Dualitas tersebut memadukan antara transendensi, hasrat keabadian, dan kematian. Sebuah kombinasi khas manusiawi.

Dalam gerak evolusi, manusia muncul sebagai makhluk superior yang dapat survive sebegini majunya, mengalahkan spesies-spesies lain dengan satu atribut, yaitu segumpal benda lembek agak basah di kepala, yang terdiri dari seratur miliar neuron yang terkait satu sama lain dan ratusan triliun hubungan sinaptik, yang mampu melakukan penalaran sebab-akibat, kerja sama kelompok dan secara kreatif menciptakan berbagai teori, suatu kemampuan yang tak tertandingi oleh makhluk sealam raya.

Sebagian besar — untuk tidak mengatakan semua — apa yang kita lakukan, baik sebagai individu maupun masyarakat, sesungguhnya merupakan upaya untuk menutup-nutupi sesuatu yang bila dibiarkan menganga akan membawa kita ke kesadaran yang menghancurkan, yaitu bahwa ada kematian yang sedang menanti. Ya, kita denial dengan kematian.

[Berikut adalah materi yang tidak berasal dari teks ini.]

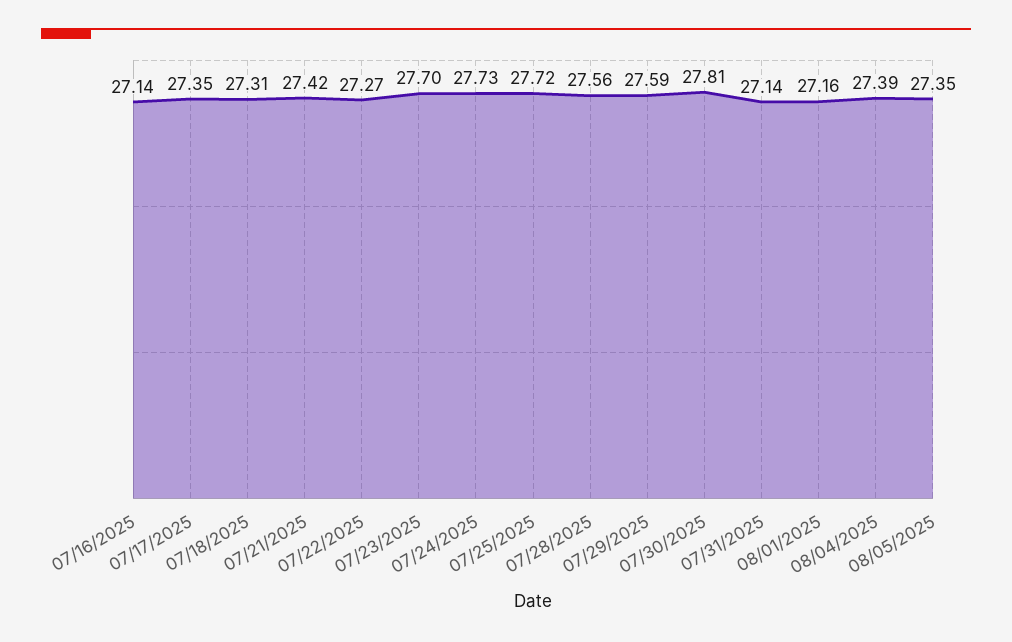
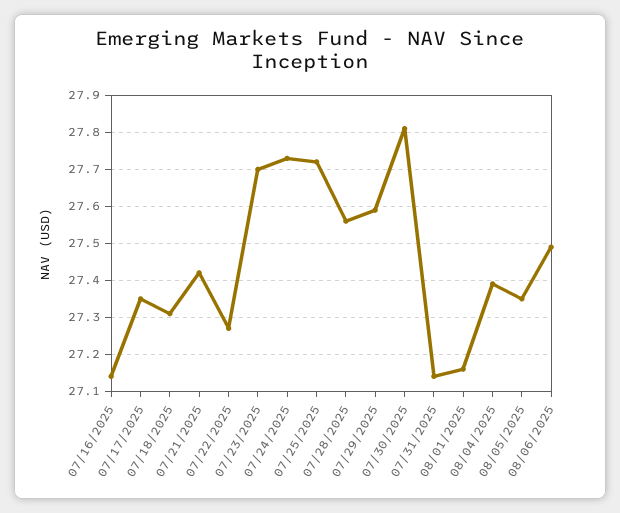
08/06/2025: none -> 27.5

Apa saja yang kita lakukan, sesederhana makan, minum, dan tidur, adalah upaya agar tidak mati. Bahkan kerja hebat yang dilakukan oleh para saintis, dalam berbagai bidang, adalah upaya agar kita dapat hidup lebih lama lagi.

The Denial of Death adalah semacam sebuah jawaban dari pertanyaan: bagaimana agar kita tidak denial terhadap teror kematian? sebuah jawaban yang dimulai dengan menyusuri naluri manusia yang paling dasar melalui teori psikoanalisis, dengan memadukan berbagai pemikiran tokoh psikoanalisis seperti Freud, Jung, Kierkegaard, dan Otto Rank.

Kita patut berterimakasih kepada Sam Keen dalam pengantar buku ini. Pemaparan Ernest Becker yang begitu kompleks dan panjang (500 halaman lebih) ini disederhanakan oleh Keen ke dalam empat helai benang merah.

Benang pertama, dunia ini menakutkan, mengerikan, selalu ada hal yang membuat kita khawatir dan cemas dalam hidup.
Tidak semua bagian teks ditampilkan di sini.